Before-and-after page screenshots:

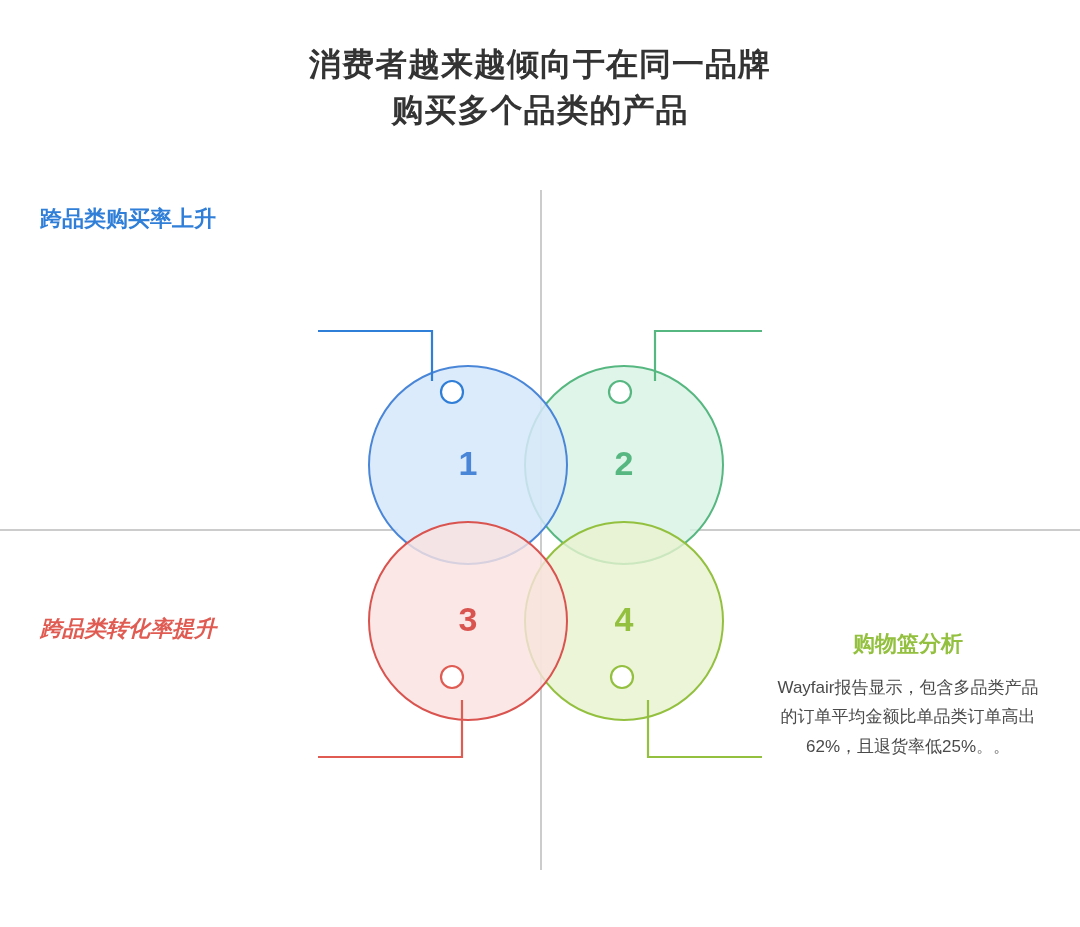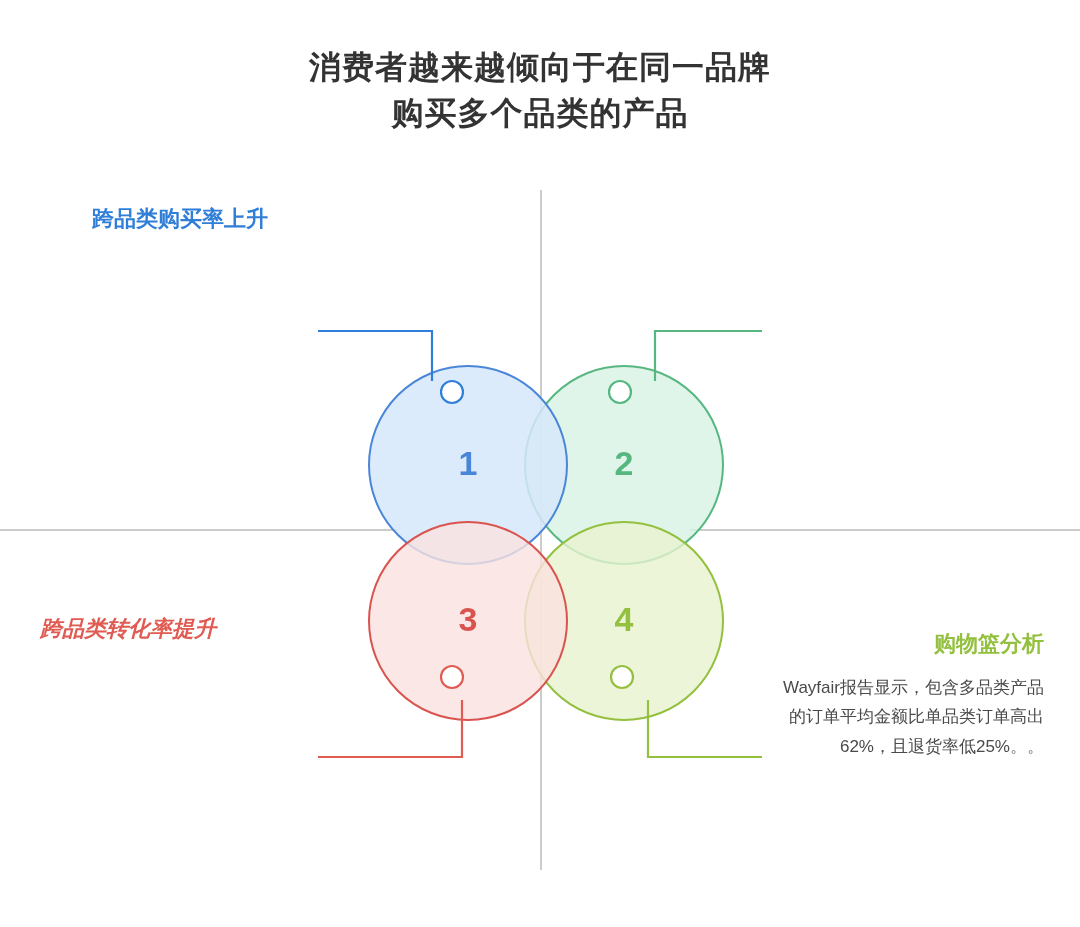--- a/index.html
+++ b/index.html
@@ -32,6 +32,7 @@
     color: #333333;
     line-height: 1.45;
     letter-spacing: 1px;
+    font-family: Liberation Mono, monospace;
   }
   .title .line { display: block; }
 

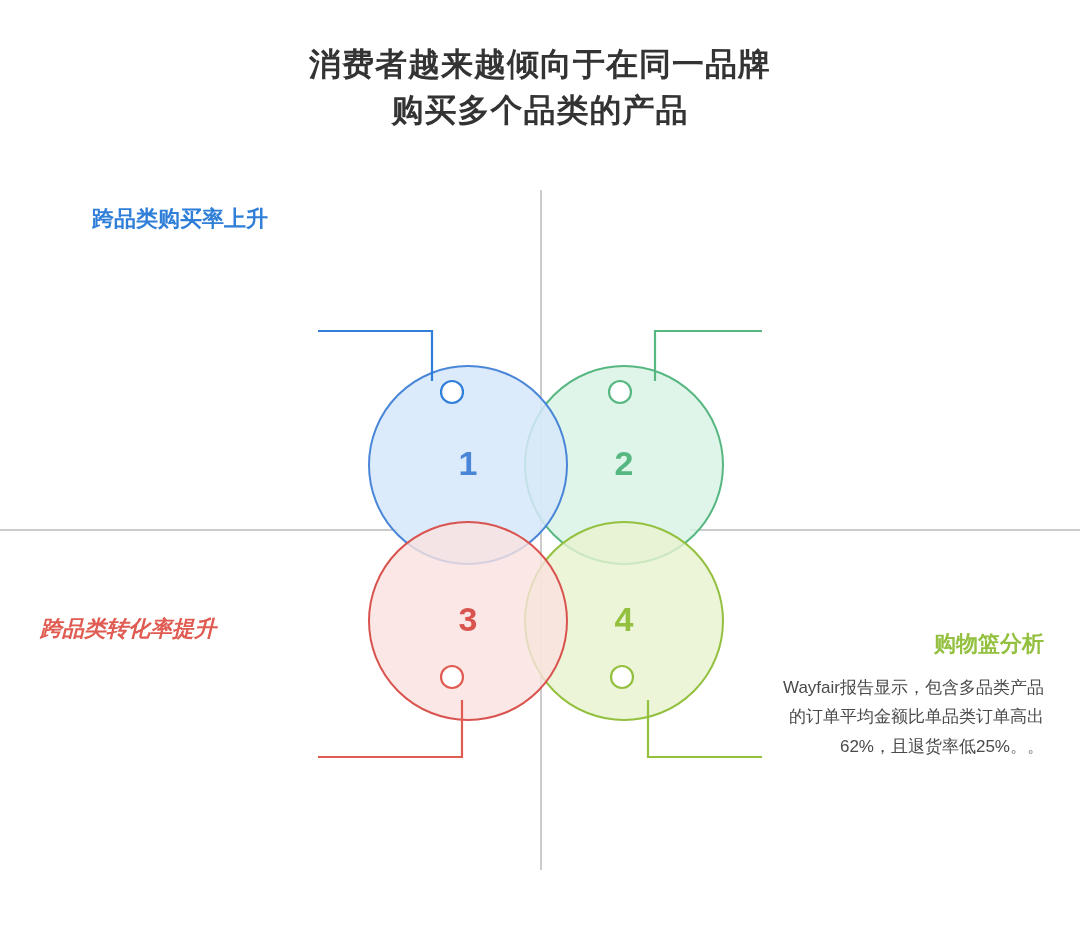--- a/index.html
+++ b/index.html
@@ -118,7 +118,7 @@
   }
 
   .block-1 { left: 40px; top: 205px; width: 280px; text-align: right; }
-  .block-1 h3 { color: #2f7ed8; text-align: center; }
+  .block-1 h3 { color: #2f7ed8; text-align: left; }
 
   .block-2 { left: 772px; top: 220px; width: 272px; text-align: left; }
   .block-2 h3 { color: #56b780; }

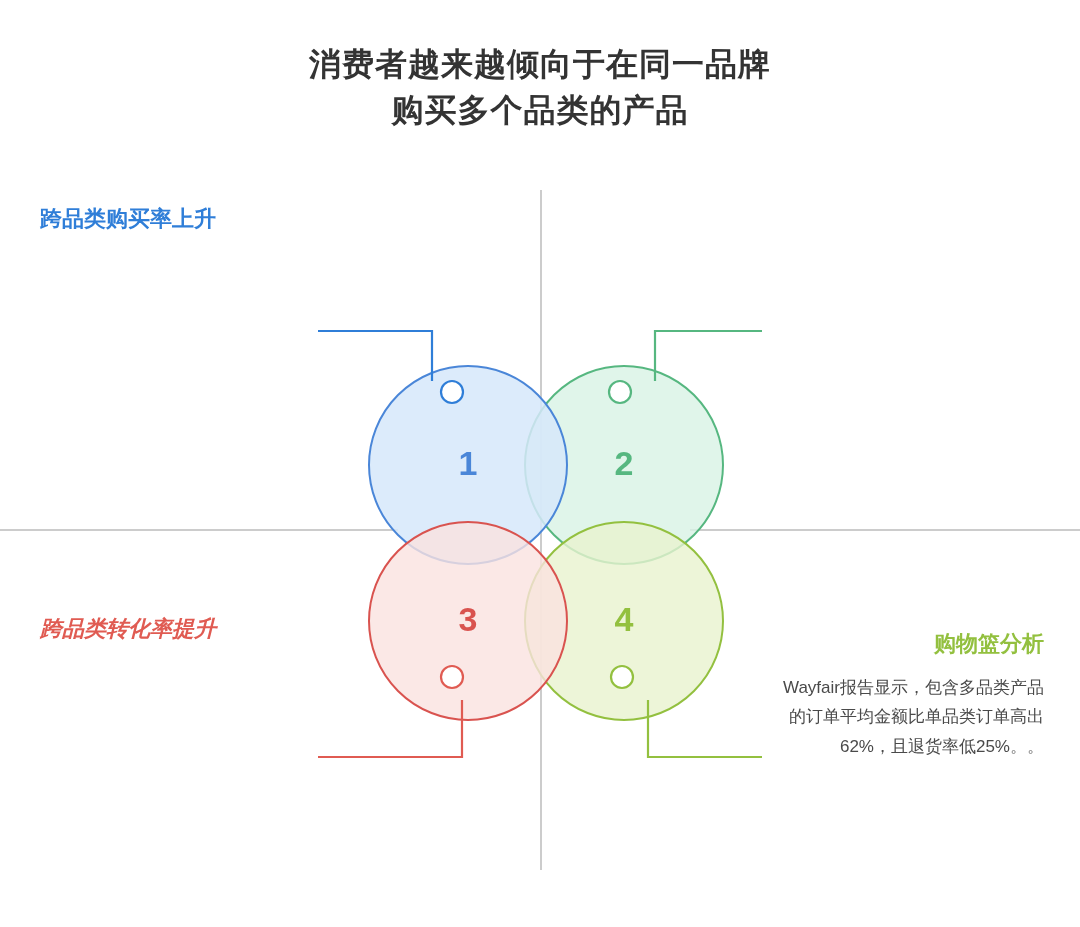--- a/index.html
+++ b/index.html
@@ -126,7 +126,7 @@
   .block-3 { left: 40px; top: 615px; width: 280px; text-align: right; }
   .block-3 h3 { color: #e05b52; text-align: left; font-style: italic; }
 
-  .block-4 { left: 772px; top: 630px; width: 272px; text-align: right; }
+  .block-4 { left: 772px; top: 630px; width: 272px; text-align: center; }
   .block-4 h3 { color: #93c03f; }
 </style>
 </head>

WHAT THE TASK REQUIRES: I need the entries printed exactly, with each picture left out.

EXERCISE ANSWER:
--- a/index.html
+++ b/index.html
@@ -32,6 +32,7 @@
     color: #333333;
     line-height: 1.45;
     letter-spacing: 1px;
+    font-family: Liberation Mono, monospace;
   }
   .title .line { display: block; }
 

--- a/index.html
+++ b/index.html
@@ -118,7 +118,7 @@
   }
 
   .block-1 { left: 40px; top: 205px; width: 280px; text-align: right; }
-  .block-1 h3 { color: #2f7ed8; text-align: center; }
+  .block-1 h3 { color: #2f7ed8; text-align: left; }
 
   .block-2 { left: 772px; top: 220px; width: 272px; text-align: left; }
   .block-2 h3 { color: #56b780; }

--- a/index.html
+++ b/index.html
@@ -126,7 +126,7 @@
   .block-3 { left: 40px; top: 615px; width: 280px; text-align: right; }
   .block-3 h3 { color: #e05b52; text-align: left; font-style: italic; }
 
-  .block-4 { left: 772px; top: 630px; width: 272px; text-align: right; }
+  .block-4 { left: 772px; top: 630px; width: 272px; text-align: center; }
   .block-4 h3 { color: #93c03f; }
 </style>
 </head>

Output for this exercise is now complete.